Source: Defense Daily
Publication Date: 14-JAN-91

The Northrop/McDonnell Douglas YF-23 Advanced Tactical Fighter (ATF) full-scale development production
aircraft would undergo some subtle changes in configuration from the prototype design if the Air Force chooses
it for its air-superiority fighter, YF-23 Program Manager Thomas Rooney said last week.

YF-23 engineers, after reviewing test flight information, decided to make changes in the airframe to improve
the flying quality and low-observable signature of the aircraft, Rooney said.

Among the most obvious changes, the two distinct boxy humps, where its two engines are housed, will be
smoother.
With the advent of a down-select the aircraft will be tailored to fit one engine type rather than two.
General Electric and Pratt & Whitney are locked in competition for the ATF engine contract, while the
Lockheed/Boeing/General Dynamics team is competing with the Northrop team for the airframe contract.
Rooney said the aircraft inlet cell will also be changed slightly to reduce the aircraft's radar cross-section. "The
change has been tested on a full-scale model," Rooney said.

In addition, the trailing edge of the aircraft's stabilizers will be changed slightly, altering their intersection with
the aft deck of the fighter, Rooney said.

The prototype aircraft utilized a greater percentage of titanium metal in its wing structure because the
prototype manufacturers had "problems with the scheduling and did not want to risk doing the substructure of
the wing with composites because they had more experience with the use of titanium structures," Rooney
said.

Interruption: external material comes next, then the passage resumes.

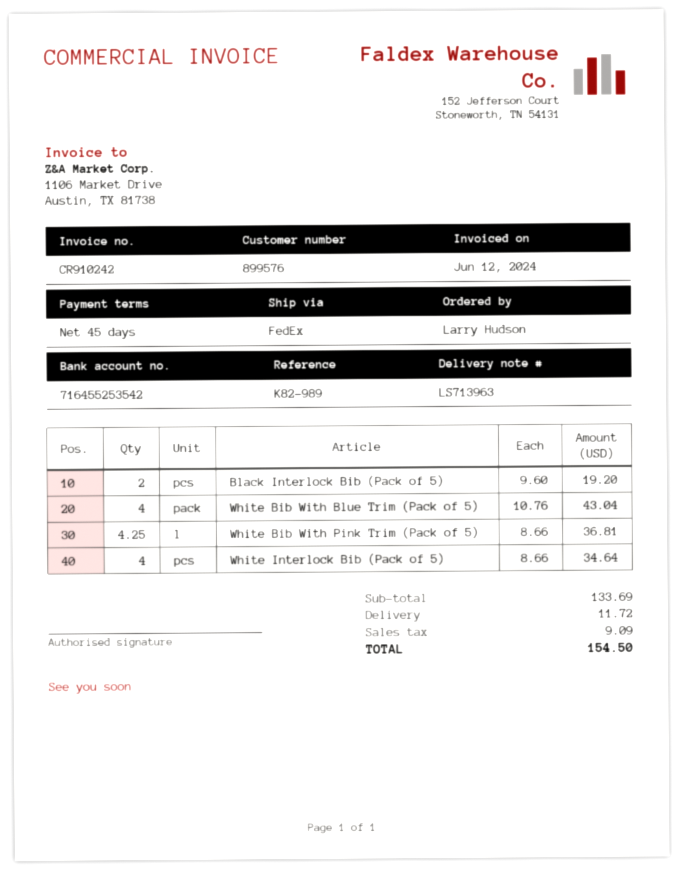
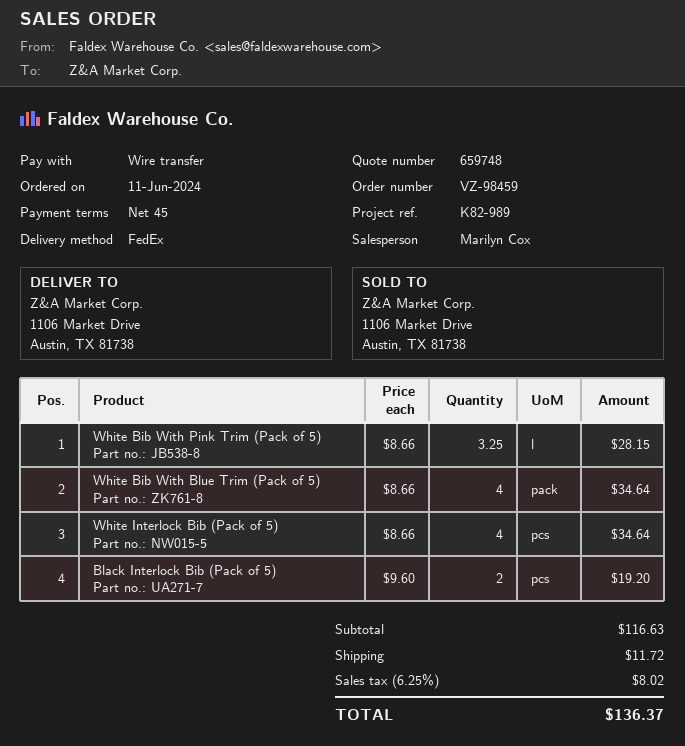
White Bib With Blue Trim (Pack of 5): 4 x 10.76 = 43.04 -> 4 x 8.66 = 34.64
White Bib With Pink Trim (Pack of 5): 4.25 x 8.66 = 36.81 -> 3.25 x 8.66 = 28.15
subtotal: 133.69 -> 116.63
tax: 9.09 -> 8.02
total: 154.50 -> 136.37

Approximately 50 percent of the YF-23 production model structures will be composites. The aircraft will
be in the 55,000 pound weight class, according to Rooney.

Northrop Unconcerned About Missile Firings
Rooney said his team was not concerned with the Lockheed team's decision to fire Sidewinder and AMRAAM
missiles, which he says were not a requirement of dem/val. "We make a list of what we feel is important and
we didn't share our list with Lockheed ... and they didn't share their list with us," he said. "We didn't think that
launching a very mature missile at seven-tenths Mach in level flight had any meaning whatsoever. (We) were
concerned about ... the environment in that weapons bay at very high speeds."
Test Pilot Paul Metz said that to a less experienced pilot, the opening of the bay doors on the YF-23 would
have gone unnoticed in the cockpit, but he noticed acoustic levels were a little higher than anticipated. Metz
said small adjustments to the spoiler corrected the problem.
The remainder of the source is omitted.